Quality Aspect How much time do test runs take?
Desired State Fast – Tests should complete in the shortest time possible.
Metrics Test Case Execution Time – Test case execution times indicate the efficiency of the automation code. Track the start-to-end execution time for every individual test case run. Then, analyze the data using common sense. For example, outliers may be inefficient tests that need tuning or should be removed altogether. It may be wise to separate test runs by result type or coverage area. Historical data can also be used as a baseline to determine performance impacts when making cross-cutting automation changes.

Test Suite Execution Time – Test suites are sets of test cases, but their execution times are not merely the sum of their tests’ times. A test suite run may include environmental setup, deployment, parallel execution, reporting, and other things. The purpose of tracking test suite execution time is to determine the start-to-end time of the suite in total, because that indicates the speed of feedback and, in CI, delivery.
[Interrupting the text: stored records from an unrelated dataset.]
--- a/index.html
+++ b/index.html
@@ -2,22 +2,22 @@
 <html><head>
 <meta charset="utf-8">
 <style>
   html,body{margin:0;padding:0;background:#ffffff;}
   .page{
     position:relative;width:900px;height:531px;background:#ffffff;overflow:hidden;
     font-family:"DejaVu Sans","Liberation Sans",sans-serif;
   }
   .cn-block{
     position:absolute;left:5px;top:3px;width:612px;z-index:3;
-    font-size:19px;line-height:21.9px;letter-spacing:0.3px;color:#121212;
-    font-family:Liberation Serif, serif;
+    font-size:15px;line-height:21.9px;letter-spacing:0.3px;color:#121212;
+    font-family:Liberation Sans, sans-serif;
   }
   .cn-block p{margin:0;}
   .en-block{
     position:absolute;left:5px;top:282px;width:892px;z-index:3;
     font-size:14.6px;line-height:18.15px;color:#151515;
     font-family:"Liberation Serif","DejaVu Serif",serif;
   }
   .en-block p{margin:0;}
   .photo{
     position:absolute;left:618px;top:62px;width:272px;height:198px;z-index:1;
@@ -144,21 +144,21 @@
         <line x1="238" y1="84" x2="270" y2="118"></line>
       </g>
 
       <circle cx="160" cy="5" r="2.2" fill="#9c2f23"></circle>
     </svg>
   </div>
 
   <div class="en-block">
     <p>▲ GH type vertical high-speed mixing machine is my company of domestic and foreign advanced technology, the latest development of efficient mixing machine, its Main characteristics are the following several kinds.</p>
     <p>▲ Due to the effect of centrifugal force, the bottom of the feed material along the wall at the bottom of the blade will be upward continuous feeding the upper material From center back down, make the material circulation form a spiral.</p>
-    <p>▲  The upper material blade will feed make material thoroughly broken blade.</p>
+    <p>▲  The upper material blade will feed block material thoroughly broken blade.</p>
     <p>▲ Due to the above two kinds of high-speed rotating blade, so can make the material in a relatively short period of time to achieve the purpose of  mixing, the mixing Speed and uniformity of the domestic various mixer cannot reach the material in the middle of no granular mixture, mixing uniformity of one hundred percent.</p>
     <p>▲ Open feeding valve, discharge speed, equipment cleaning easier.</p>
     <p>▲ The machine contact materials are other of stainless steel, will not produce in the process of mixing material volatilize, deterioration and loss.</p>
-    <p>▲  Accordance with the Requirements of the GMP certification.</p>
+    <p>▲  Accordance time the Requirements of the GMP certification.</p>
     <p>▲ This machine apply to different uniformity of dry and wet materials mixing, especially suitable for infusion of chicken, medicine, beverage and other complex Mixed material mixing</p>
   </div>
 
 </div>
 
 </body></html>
Tracking test suite execution time will also reveal the effect of adding more test cases to the suite, which then factors into the risk-based decisions of including or excluding tests.

Test Pyramid Balance – The Test Pyramid separates tests between unit (bottom), integration (middle), and end-to-end (top) layers. Ideally, there should be more tests at the bottom than at the top. Why? Higher-level tests are more expensive – they take more time to develop, they are more time consuming to triage, and they have slower execution times. Consider the “Rule of 1’s”: a unit test takes ~1ms, an integration test takes ~1s, and an end-to-end test takes ~1m. When scaled to thousands of tests with continuous integration, end-to-end tests simply take too much time. Tracking the proportion of tests at each layer will give a rough picture of the balance. There’s no perfect ratio between layers, but make sure that the tests form a pyramid and not a cupcake, hourglass, or ice cream cone. Rebalance test efforts as appropriate.

piggybankmoney

Return on Investment

Quality Aspect Do the tests add greater value than their cost?
Desired State High – Tests need to be worth the effort. Don’t test for the sake of testing!
Metrics Measuring return on investment in terms of hard dollars is objectively impossible. The true cost of bugs can never be fully known: if a bug is caught early, the potential cost to fix it later can merely be estimated. The intangible value of protecting brand reputation may be more important than the tangible value of money saved by finding specific bugs. Better quality practices might prevent developers from causing bugs that would have otherwise happened – and there’s no good way to measure that.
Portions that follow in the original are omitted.